Optimizing parallelization in R using Tidymodels, Ranger and Workflowsets - slow

201 Views Asked by At

I am trying to run 35 different models (each with cvfold = 5 and grids of size 4 for tuning - so in essense actually 700 models) using Tidymodels' implementation of Ranger.

I am using workflowsets to create the 35 different specifications. Then I am using tune_race_anova to tune mtry and min_n.

However, I find that the results are very slow. First, I was running with the following settings:

cl <- makePSOCKcluster(parallel::detectCores(logical = FALSE))
registerDoParallel(cl, cores = cl-1)

race_ctrl <-
   control_race(
      save_pred = F,
      parallel_over = "everything",
      save_workflow = F,
      burn_in = 2
   )

start_time <- Sys.time()
race_results <-
   rf_workflows %>%
   workflow_map(
      "tune_race_anova",
      seed = 1503,
      resamples = train_folds,
      grid = 4,
      control = race_ctrl
   )

end_time <- Sys.time()

This resulted in very few cores being used at a time, and the CPU not really maxxing out.
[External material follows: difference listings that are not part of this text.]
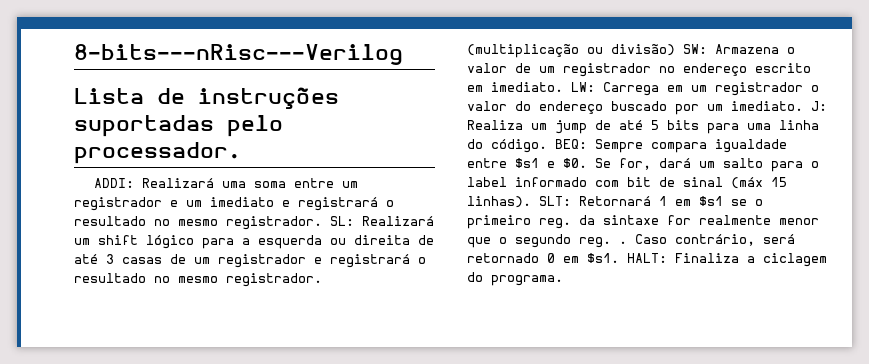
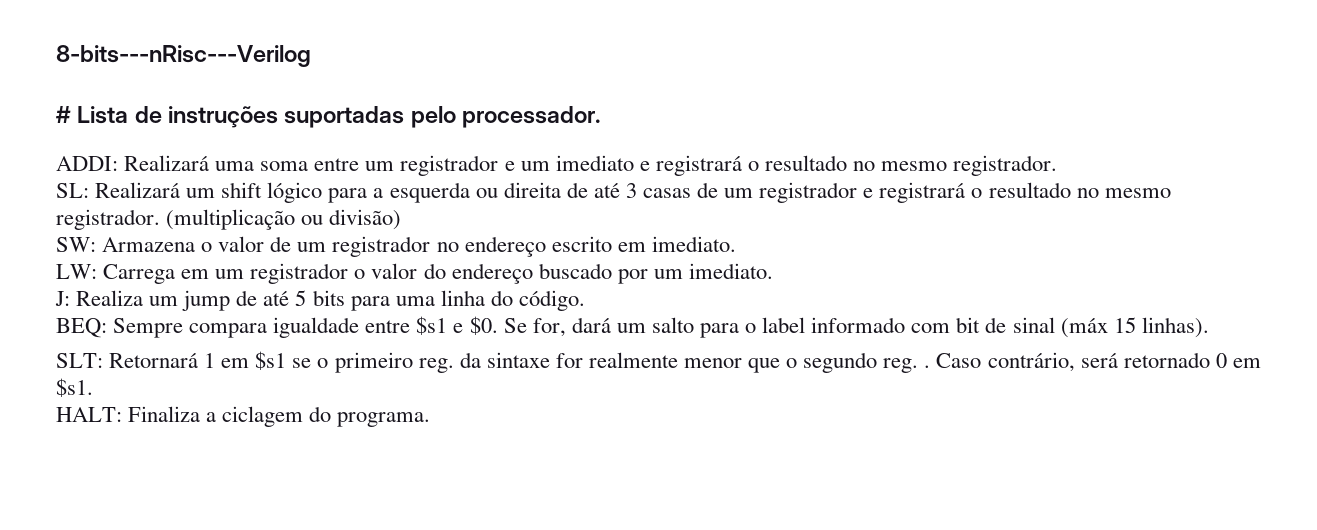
(403, 54) none -> [56,106,71,123] #
(322, 223) none -> (1058, 165) //
(675, 50) none -> (402, 219) //
(563, 87) none -> (736, 244) //
(803, 106) none -> (773, 271) //
(547, 146) none -> (585, 300) //
(531, 202) none -> (1209, 327) //
(619, 258) none -> (93, 387) //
Then if I add the num.threads argument to set_engine (I am giving it 18), it is still not using that many cores but CPU is maxxing out at 100%.
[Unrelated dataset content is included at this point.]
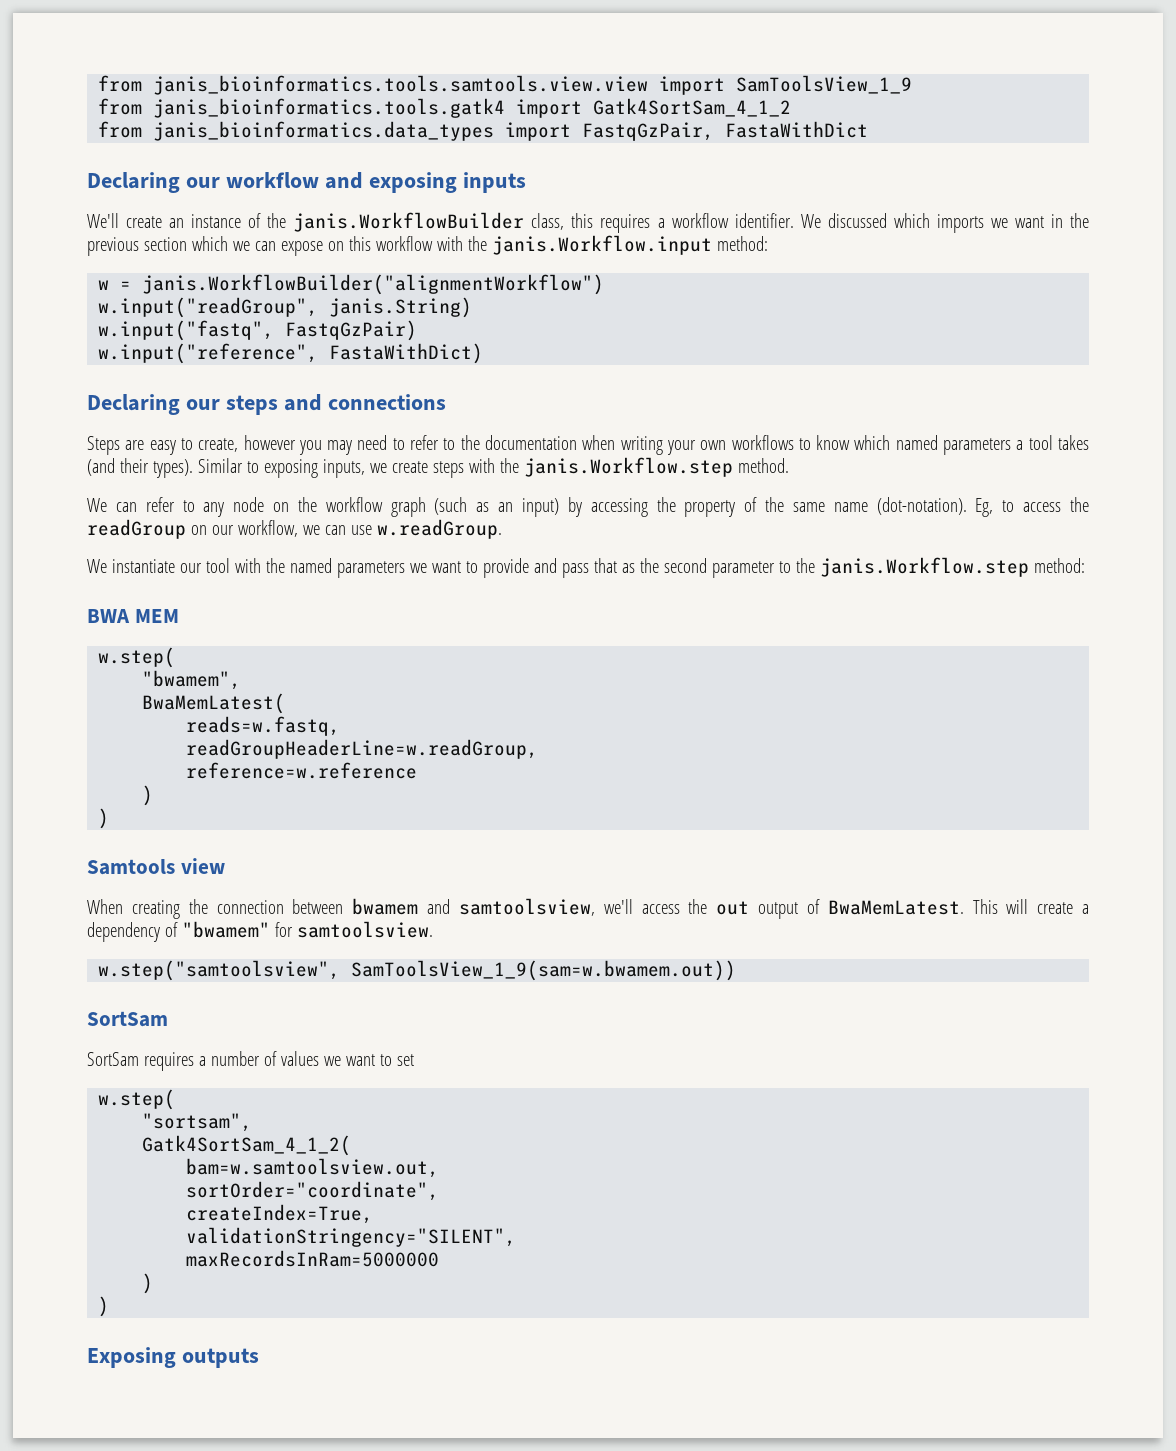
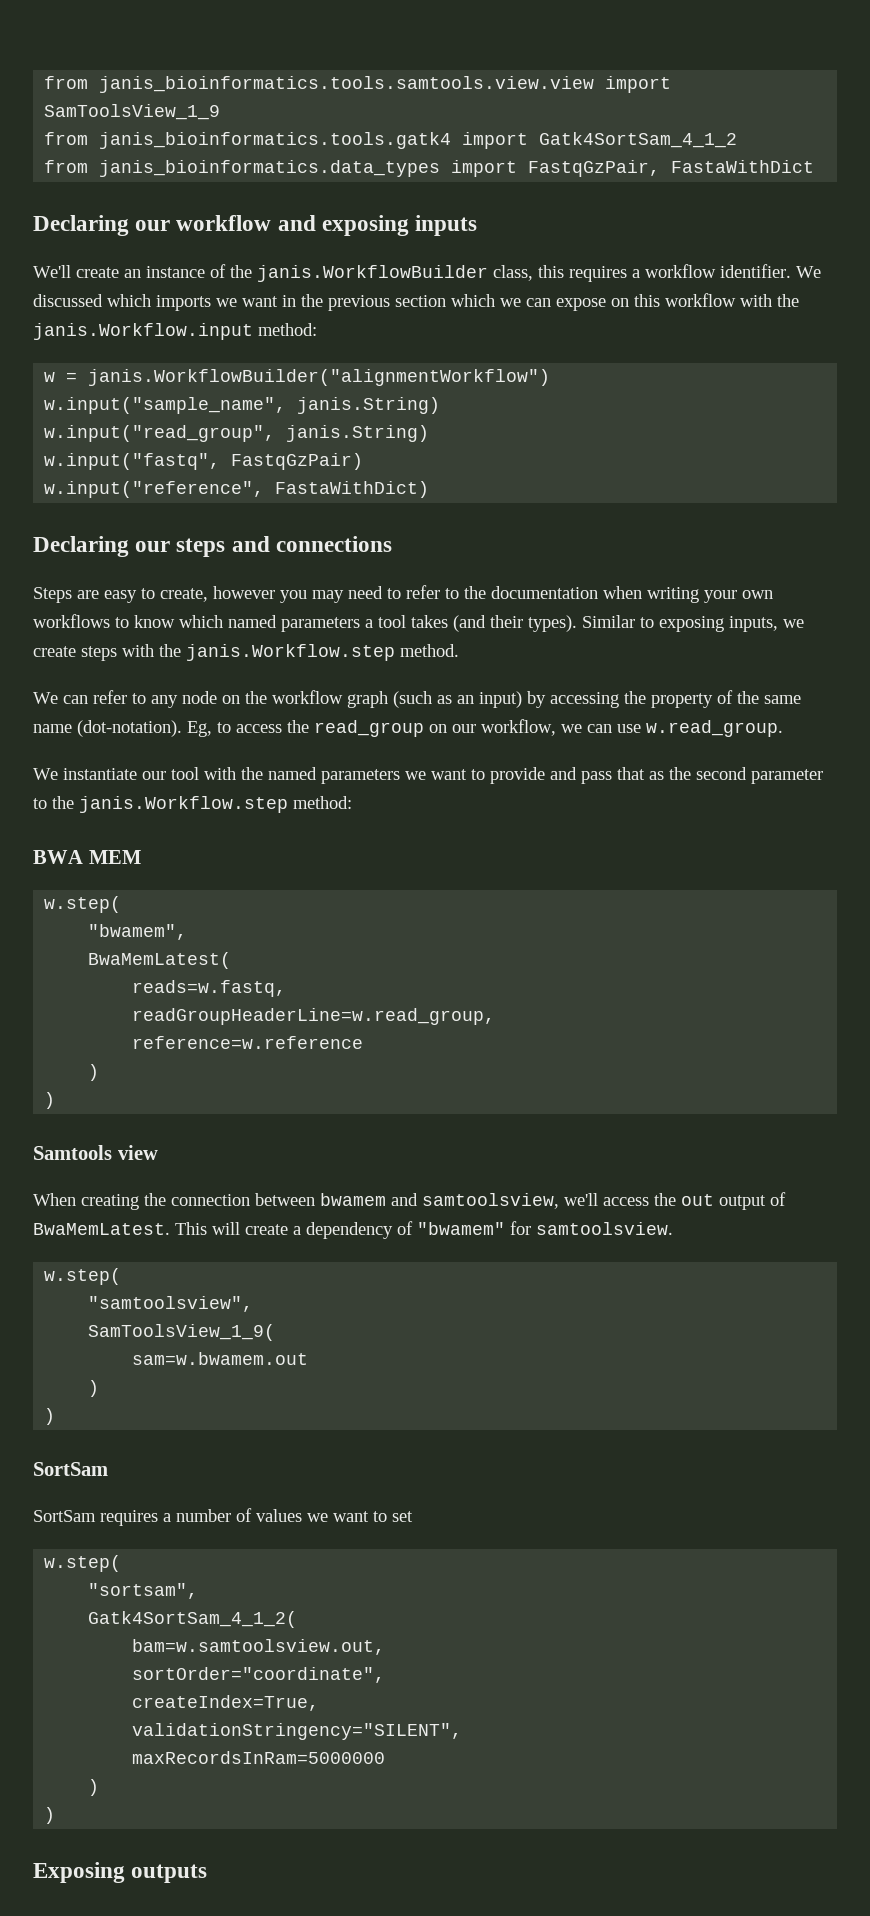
[98,297,319,318] w.input("readGroup", -> [44,397,441,414] [44,425,276,442] w.input("sample_name", janis.String) // w.input("read_group",
[87,519,186,539] readGroup -> [314,720,424,737] read_group
[376,519,502,539] w.readGroup. -> [646,720,783,737] w.read_group.
[186,739,539,759] readGroupHeaderLine=w.readGroup, -> [132,1008,496,1025] readGroupHeaderLine=w.read_group,
[98,960,737,981] w.step("samtoolsview", SamToolsView_1_9(sam=w.bwamem.out)) -> [44,1268,122,1285] [88,1296,254,1312] [88,1324,276,1341] [132,1352,309,1365] [88,1380,100,1397] [44,1408,56,1425] w.step( // "samtoolsview", // SamToolsView_1_9( // sam=w.bwamem.out // ) // )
I am running on a server so parallel:detectcores() returns 32. The server has 264 GB ram. However, it is not using all the RAM, because it is allocating it to cores (but not utilizing those cores).
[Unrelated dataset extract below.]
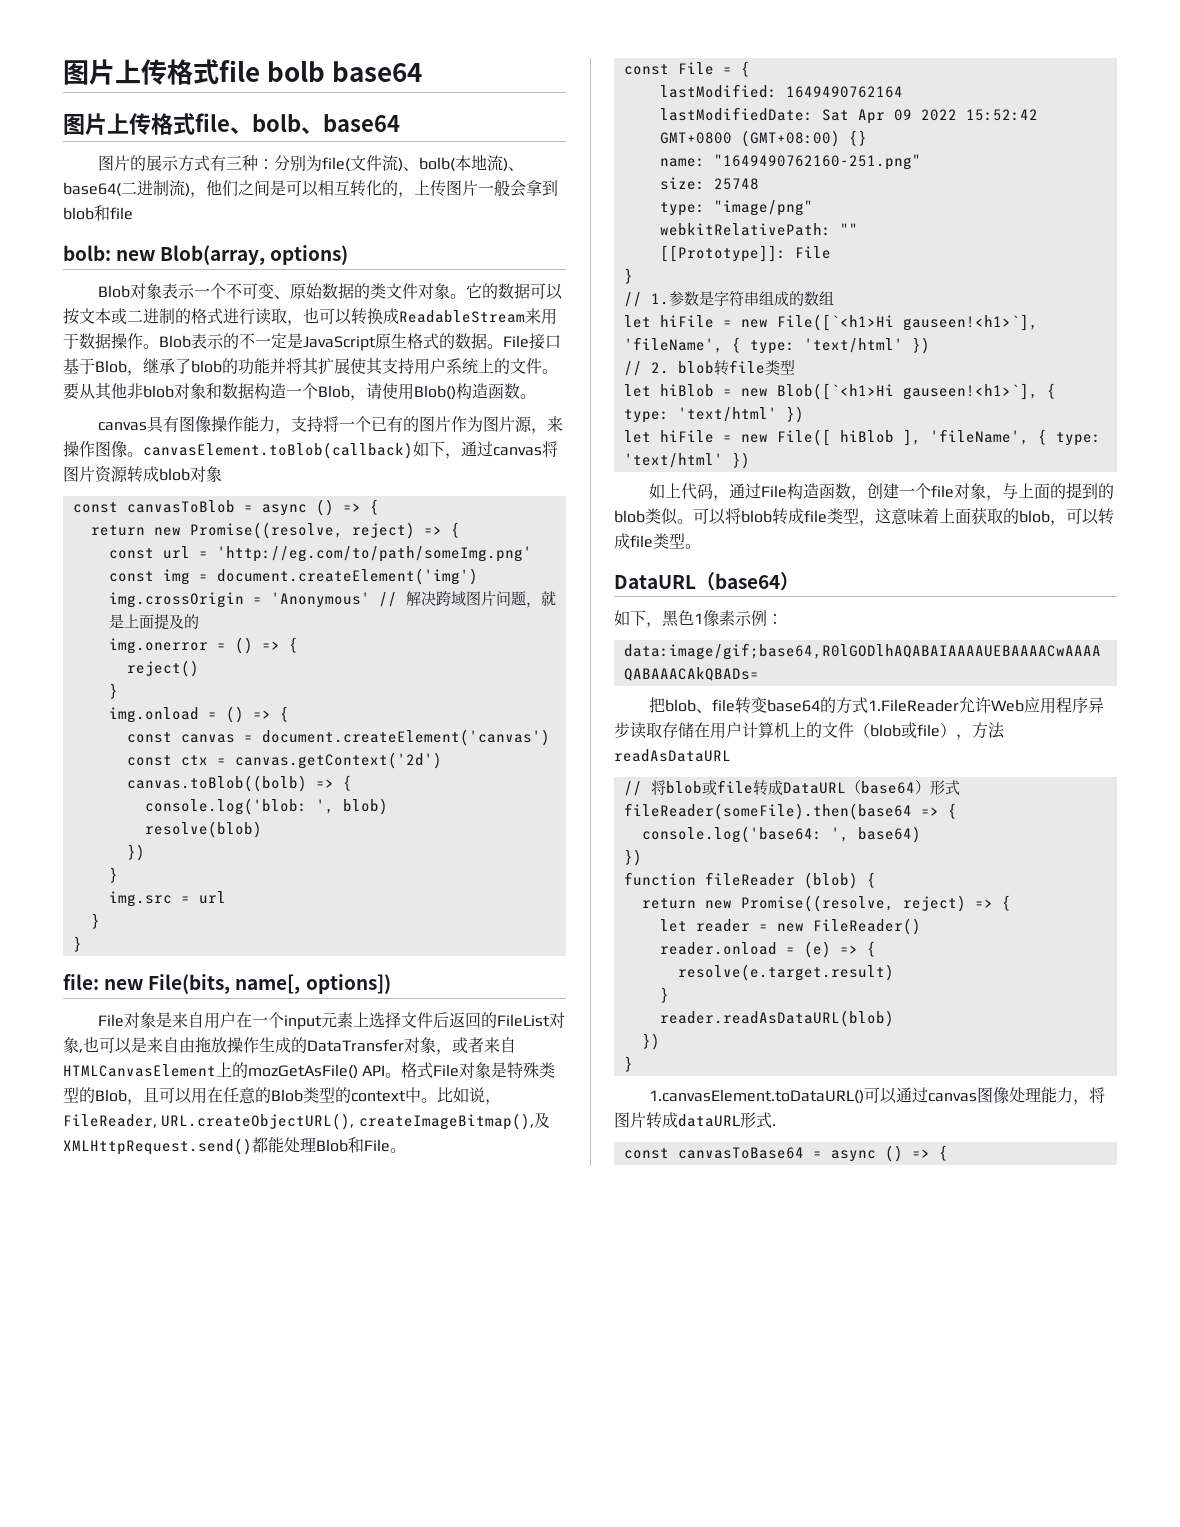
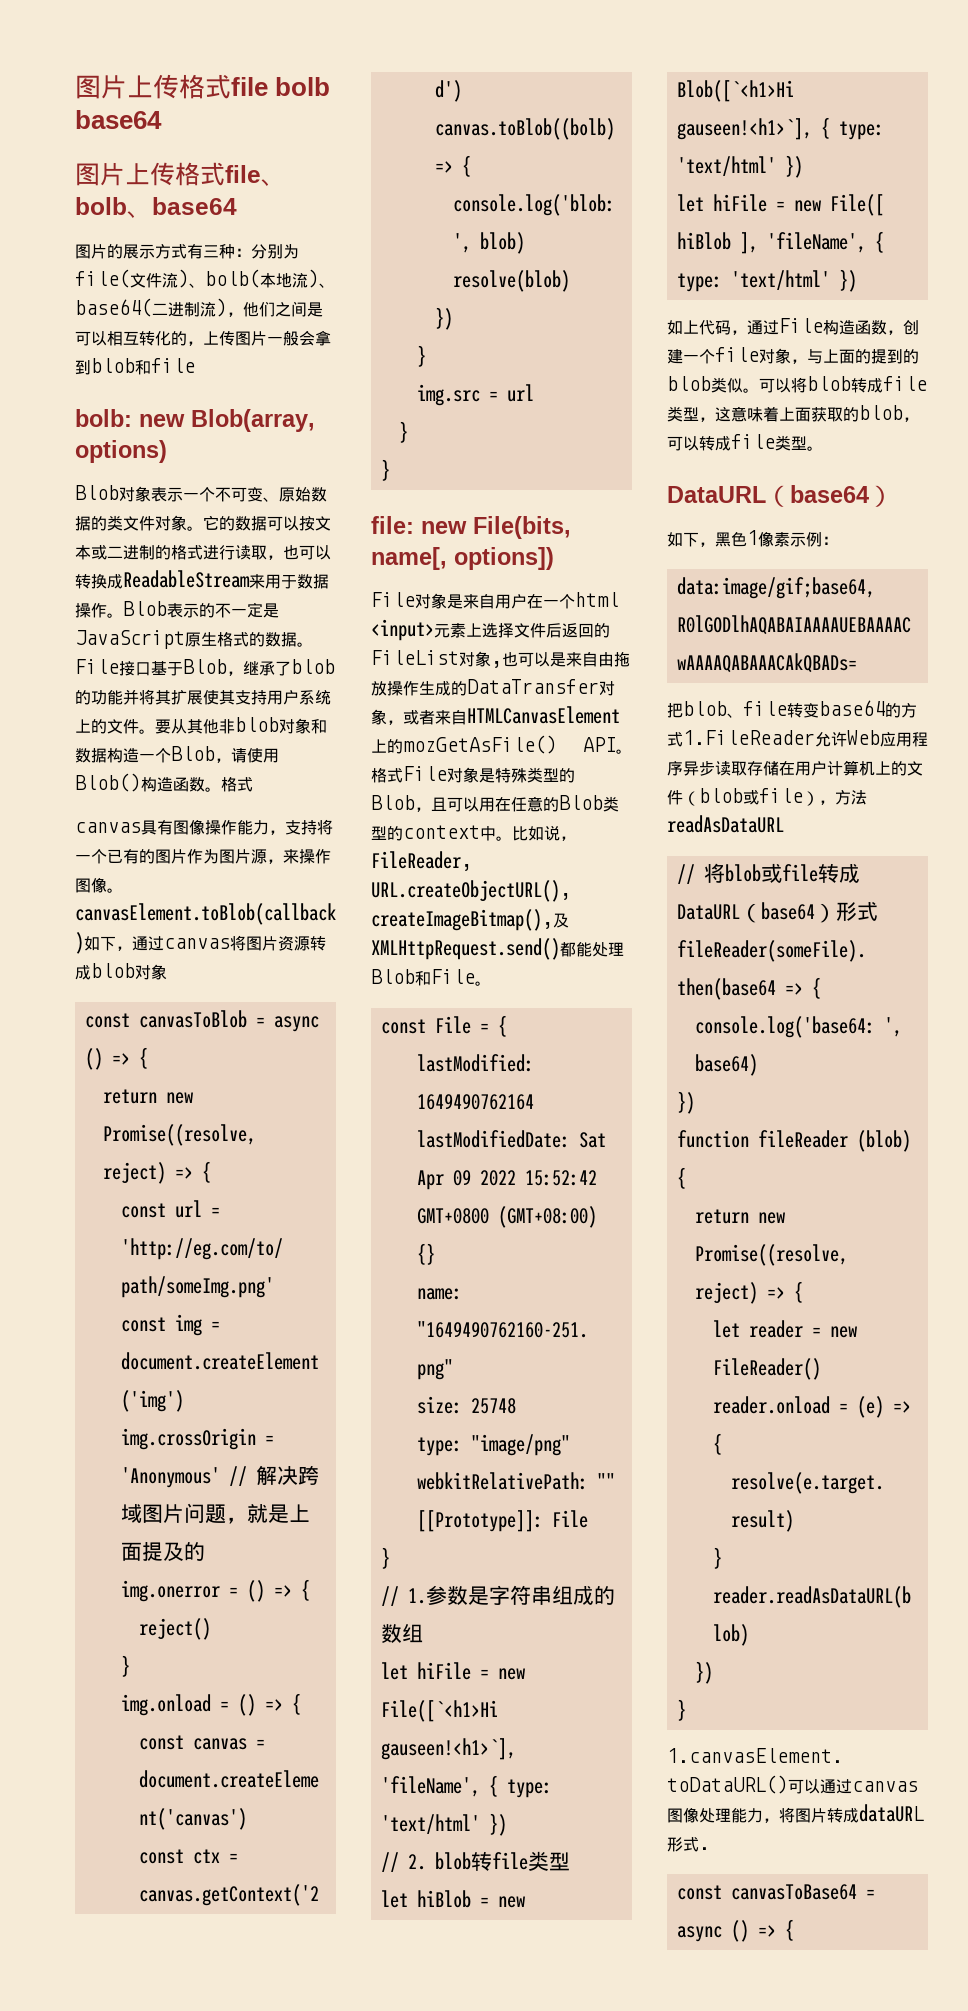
(536, 396) none -> [221,777,253,792] 格式
[284,1015,323,1030] input -> [575,592,619,607] [371,619,434,641] html <input>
My resampling lookslike this:

train_folds  <- 
   rsample::vfold_cv(data_train, strata = ON, v= 5, repeats = 2)

How can I speed things up and make sure parallelization is utilizing as many cores as possible? It is only utilizing 8 cores (100% CPU) and 30 % of my ram. There are 24 cores using 0% CPU but each having around 1GB of RAM allocated.

Could it not somehow parallel over each model in the workflowsets?

1

There are 1 best solutions below

2
topepo On

I think the issue is with

registerDoParallel(cl, cores = cl-1)

I'm surprised that cl - 1 doesn't produce an error:

> cl <- makePSOCKcluster(parallel::detectCores(logical = FALSE))
> cl - 1
Error in cl - 1 : non-numeric argument to binary operator

Regardless, here is how parallelism works with racing:

For the initial "burn in" phase, you can parallelize 5 * 2 * 2 * num_configs tasks.

After that, the selection phase will be able to parallelize 5 * 2 * num_remaining_configs.